We are sitting on some rocks, staring out to sea. In the distance are people running along the path.
I reassure him: “We’ll be like those runners. I’ll be the fit one, and you’ll start as the unfit one, and in order to keep up with my pace, you’ll be forced to write faster. It will be painful for you at first, but you’ll get there.”
I’ve never been the “fit one” (I’ve always been at the back of the pack), so I revel in the imagery of this analogy.
The next morning I wake up and my arm is dead. Literally … It has died. I cannot use it. I try to text but there is no strength in my forearm or wrist. Normally I would assume I’d had a stroke, but my arm is throbbing with pain.
I wonder if out on the rocks, Andrew put some sort of curse on me. The problem of me being a faster writer has been solved by disabling my writing arm.
I can’t even text him to tell him to lift the curse. I send a video message instead: “My arm doesn’t work anymore. I HAVE A DEAD ARM! Now I can’t type AT ALL. Did YOU DO THIS TO ME SOMEHOW?? So, yeah, you will be a faster writer than me after all.”

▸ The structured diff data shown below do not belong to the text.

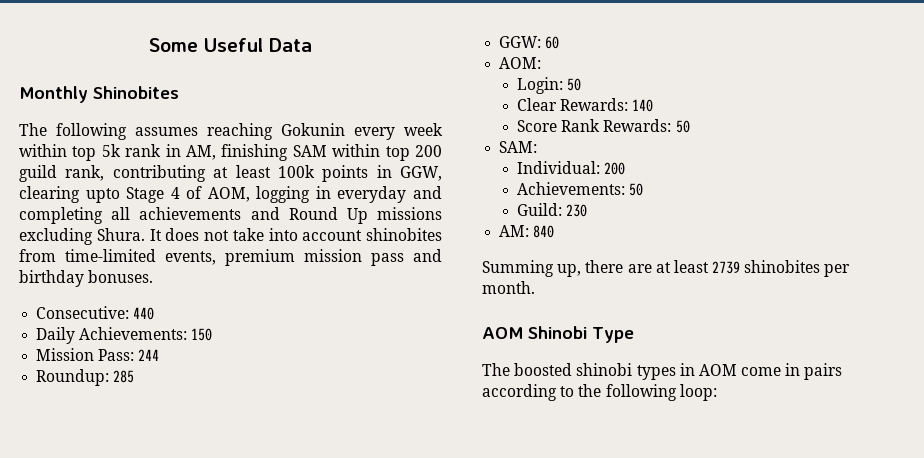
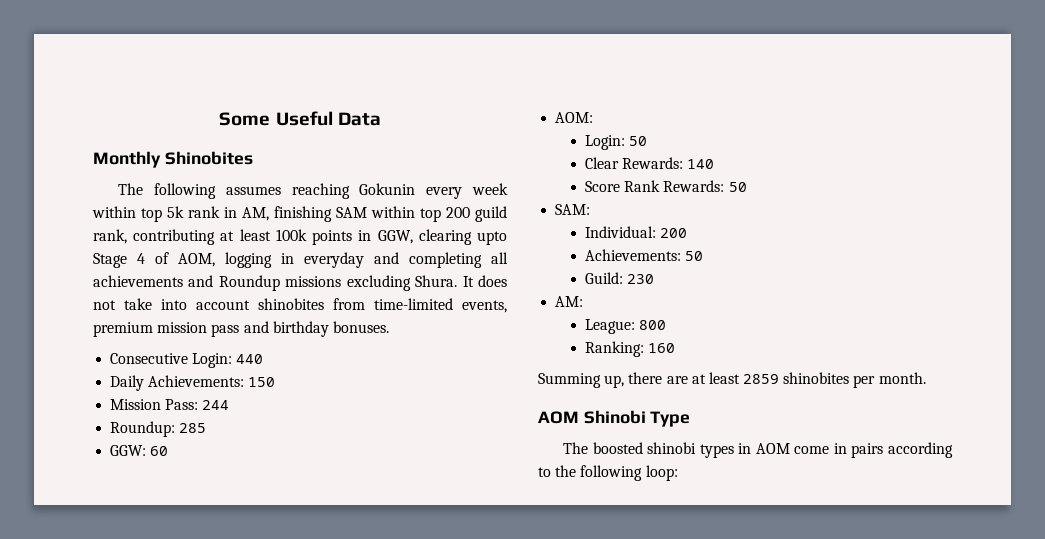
- The following assumes reaching Gokunin every week within top 5k rank in AM, finishing SAM within top 200 guild rank, contributing at least 100k points in GGW, clearing upto Stage 4 of AOM, logging in everyday and completing all achievements and Round Up missions excluding Shura.
+ The following assumes reaching Gokunin every week within top 5k rank in AM, finishing SAM within top 200 guild rank, contributing at least 100k points in GGW, clearing upto Stage 4 of AOM, logging in everyday and completing all achievements and Roundup missions excluding Shura.
- Consecutive: 440
+ Consecutive Login: 440
- AM: 840
+ AM:
+ League: 800
+ Ranking: 160
- Summing up, there are at least 2739 shinobites per month.
+ Summing up, there are at least 2859 shinobites per month.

All week I try for workarounds.
I dictate notes for the book but Google dictation turns the Roman orator Cato to Keto, the low-carb diet. Slave-turned-Stoic teacher, Epictetus, becomes “epic tennis”.
Epic tennis. The whole thing is like a cosmic joke.

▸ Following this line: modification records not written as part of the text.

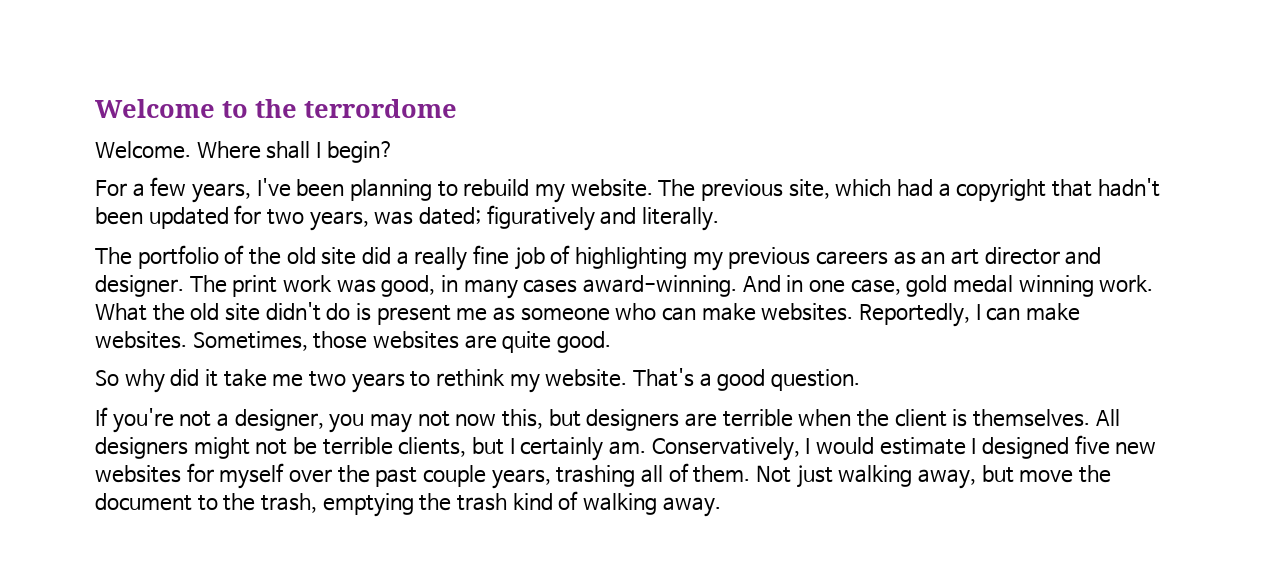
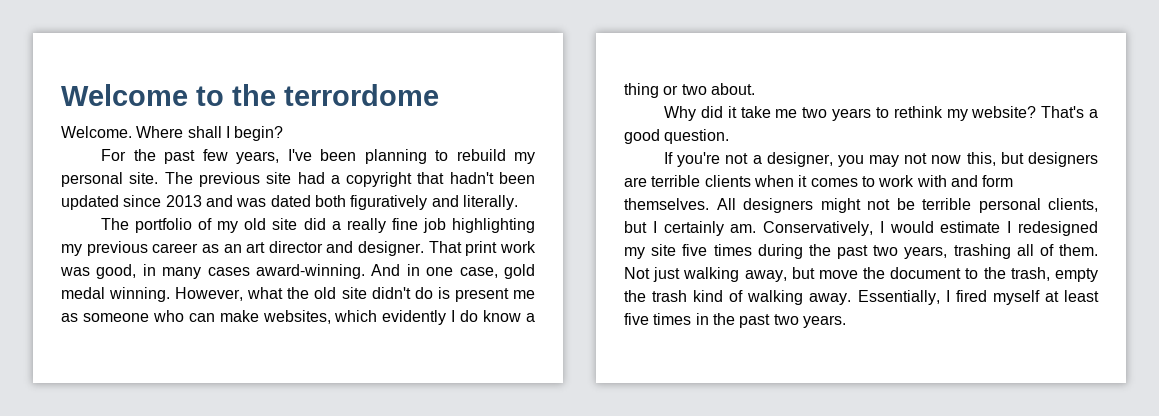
- For a few years, I've been planning to rebuild my website. The previous site, which had a copyright that hadn't been updated for two years, was dated; figuratively and literally.
+ For the past few years, I've been planning to rebuild my personal site. The previous site had a copyright that hadn't been updated since 2013 and was dated both figuratively and literally.
- The portfolio of the old site did a really fine job of highlighting my previous careers as an art director and designer.
+ The portfolio of my old site did a really fine job highlighting my previous career as an art director and designer.
- The print work was good, in many cases award-winning.
+ That print work was good, in many cases award-winning.
- And in one case, gold medal winning work. What the old site didn't do is present me as someone who can make websites. Reportedly, I can make websites. Sometimes, those websites are quite good.
- So why did it take me two years to rethink my website.
+ And in one case, gold medal winning. However, what the old site didn't do is present me as someone who can make websites, which evidently I do know a thing or two about.
+ Why did it take me two years to rethink my website?
- If you're not a designer, you may not now this, but designers are terrible when the client is themselves.
+ If you're not a designer, you may not now this, but designers are terrible clients when it comes to work with and form themselves.
- All designers might not be terrible clients, but I certainly am.
+ All designers might not be terrible personal clients, but I certainly am.
- Conservatively, I would estimate I designed five new websites for myself over the past couple years, trashing all of them.
+ Conservatively, I would estimate I redesigned my site five times during the past two years, trashing all of them.
- Not just walking away, but move the document to the trash, emptying the trash kind of walking away.
+ Not just walking away, but move the document to the trash, empty the trash kind of walking away.
+ Essentially, I fired myself at least five times in the past two years.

Each day I get more treatment. I practise the Stoic technique of negative visualisation where I imagine instead of having the annoying, low-level painful and inconvenient injury of tennis elbow, I’ve had my arm violently pulled off at the shoulder after my hand got caught in a wheat thresher. It could always be worse, according to the Stoics.
I stop typing altogether. I rest. I get treatment. I start drifting off when electric shocks are applied to my broken right side. I imagine a different origin story for the injury: it’s not because I was working from bed, or playing lots of tennis, or because Andrew put a curse on me – instead maybe my arm subconsciously felt compassion for my friend being a slower writer than me, and so stopped working so he would be able to catch up.
Instead of setting a cracking pace, I sit on those rocks and rest.